All lines in the records below from the line with "text: TANQUES ->" through the line with "font-size: 12px ->" are to be given again exactly, both ends included; the pictures are to be left out.

EXCERPTED DATA:

= Beginning of Section =

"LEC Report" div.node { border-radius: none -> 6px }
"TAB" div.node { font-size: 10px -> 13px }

= End of Section =
= Beginning of Section =

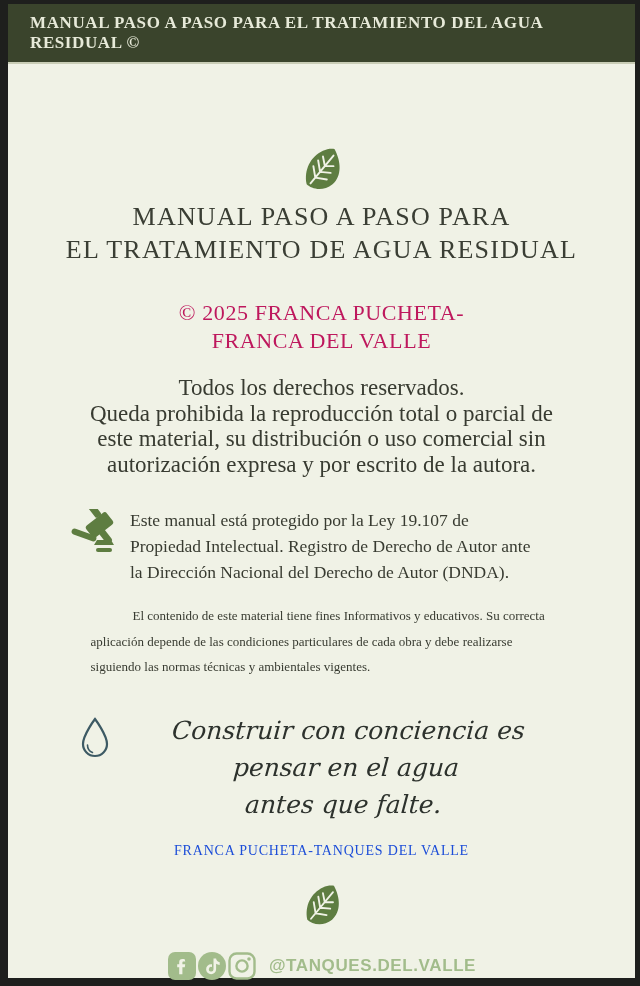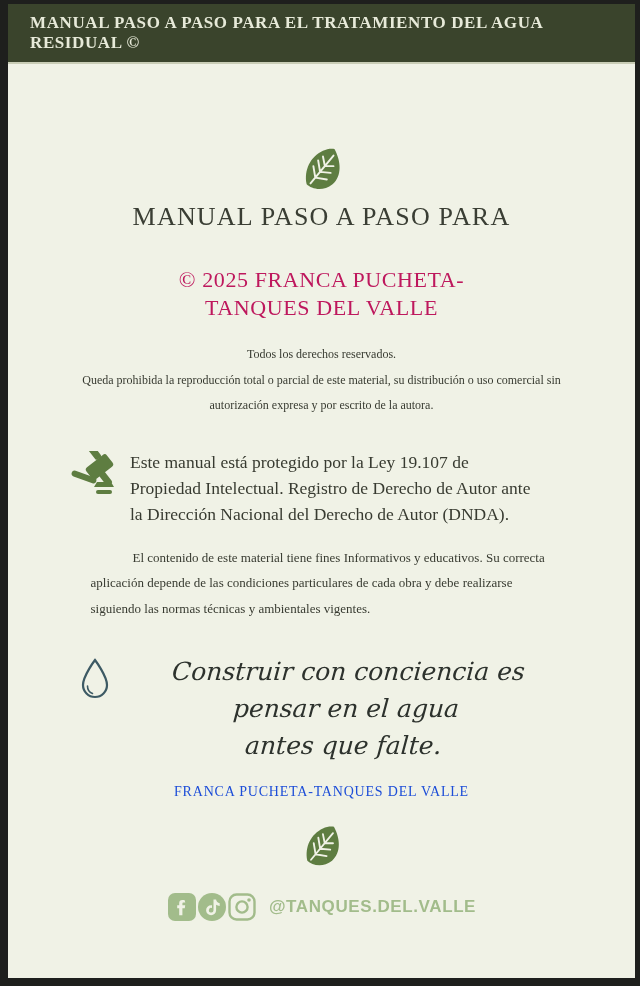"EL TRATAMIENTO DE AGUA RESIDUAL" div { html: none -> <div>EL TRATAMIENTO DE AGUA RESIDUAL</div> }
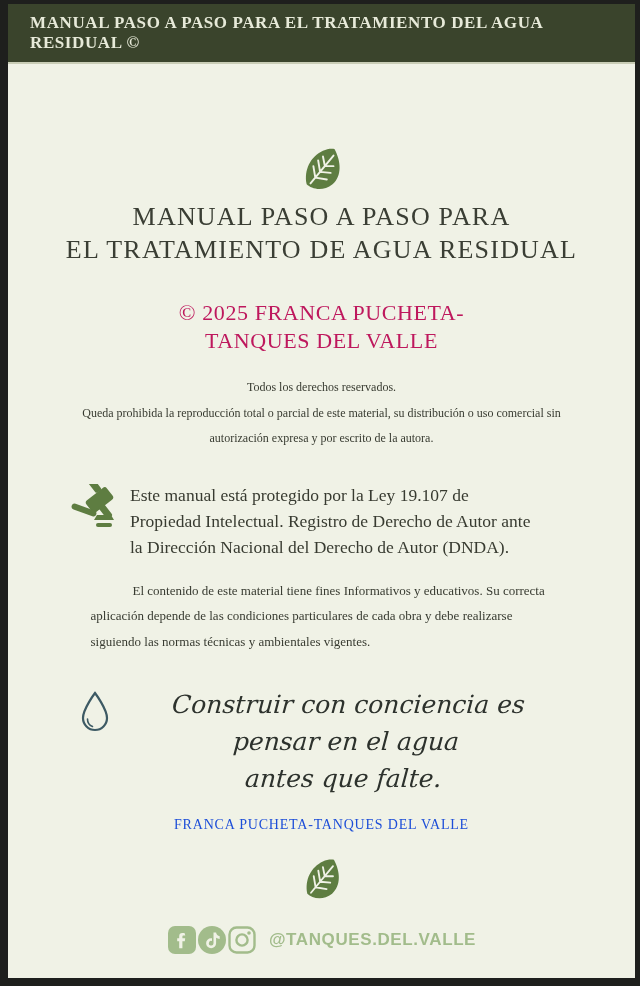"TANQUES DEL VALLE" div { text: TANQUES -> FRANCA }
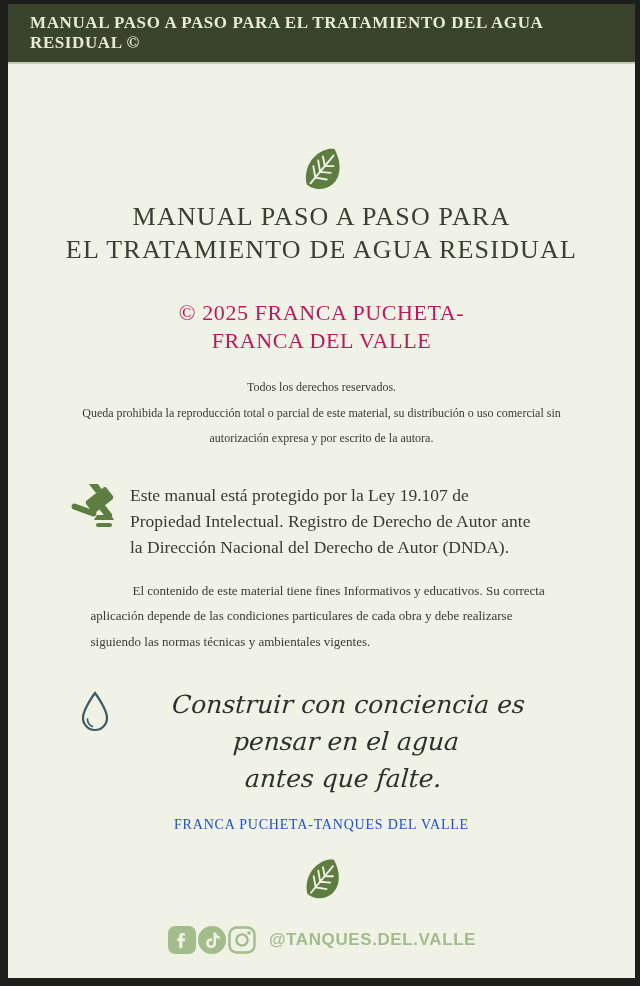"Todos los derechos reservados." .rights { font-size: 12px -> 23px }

= End of Section =

EXERCISE SOLUTION:
"TANQUES DEL VALLE" div { text: TANQUES -> FRANCA }
"Todos los derechos reservados." .rights { font-size: 12px -> 23px }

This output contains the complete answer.